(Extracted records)
= = = =

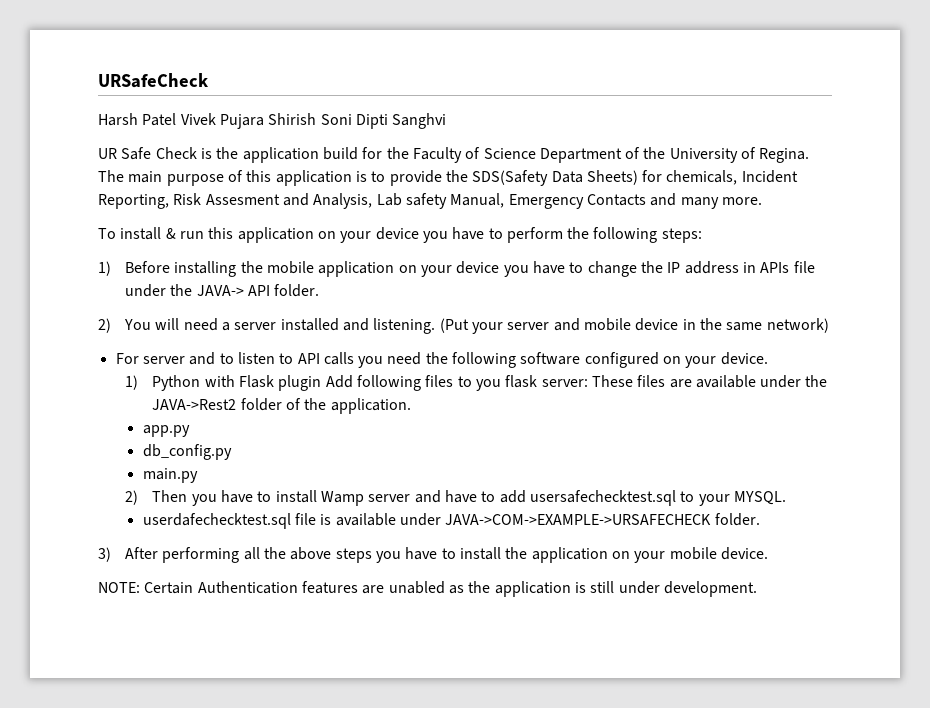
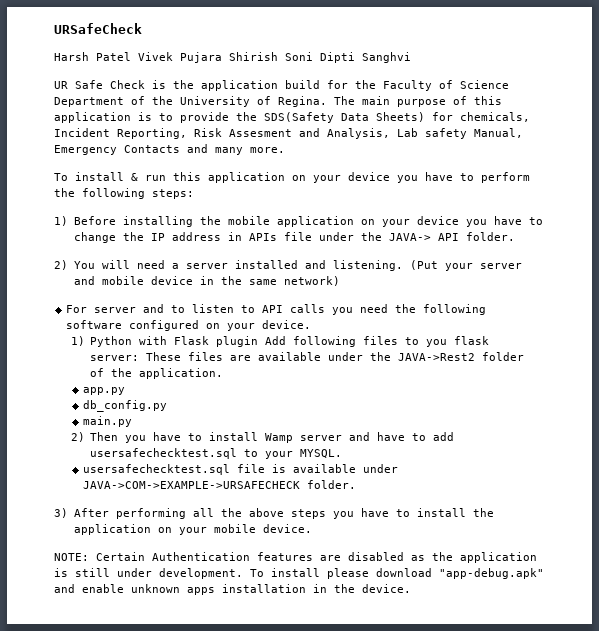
[142,513,291,529] userdafechecktest.sql -> [82,464,230,475] usersafechecktest.sql
[388,581,445,594] unabled -> [348,552,404,561] disabled
(757, 589) none -> [250,568,544,579] [54,584,411,595] To install please download "app-debug.apk" and enable unknown apps installation in the device.

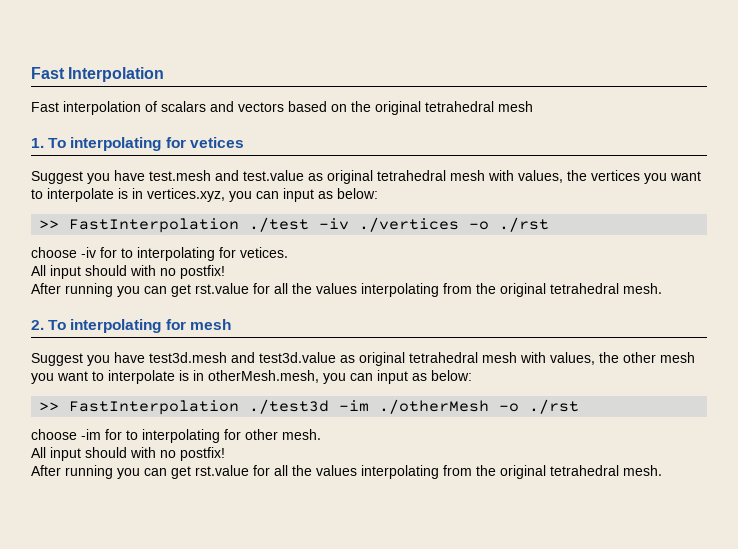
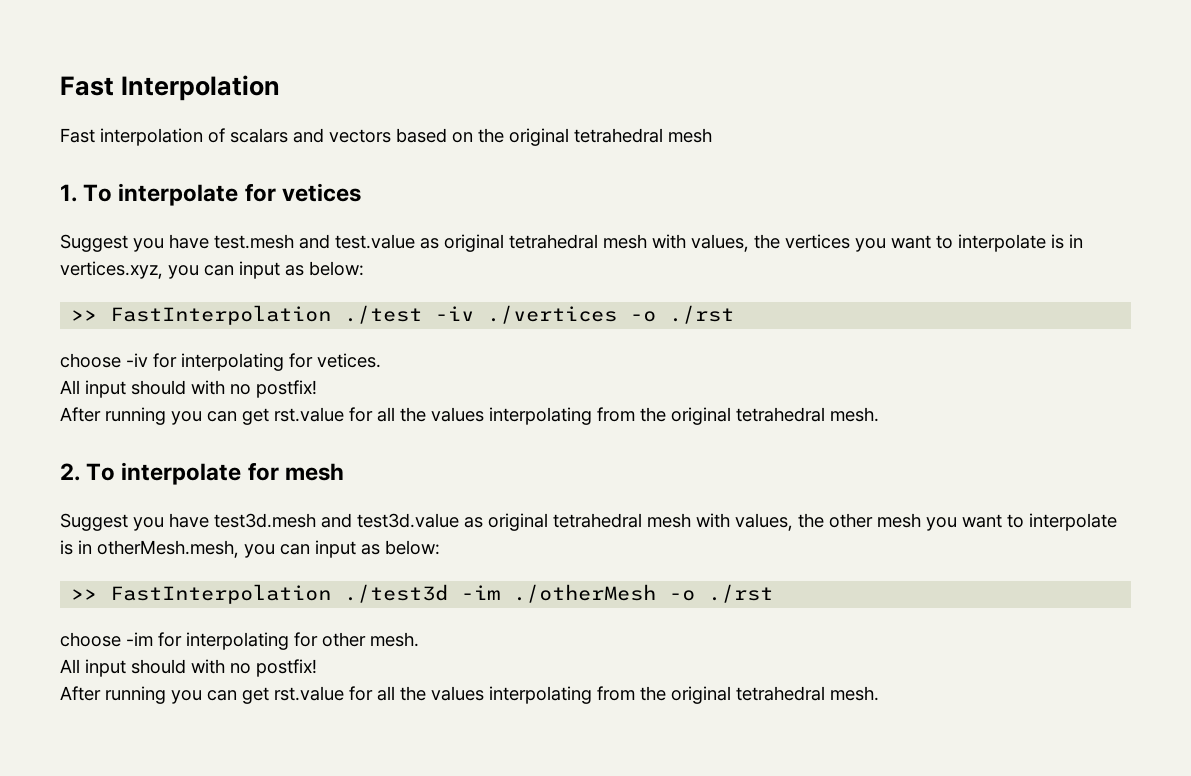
[70,137,162,151] interpolating -> [118,183,239,206] interpolate
[121,248,133,258] to -> (177, 360) none
[70,319,162,333] interpolating -> [121,462,242,485] interpolate
[126,430,138,440] to -> (182, 639) none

= = = =

### What is needed
Among the entries above, how many lines hold the string "none"? Give the number by itself.

### Task solution
3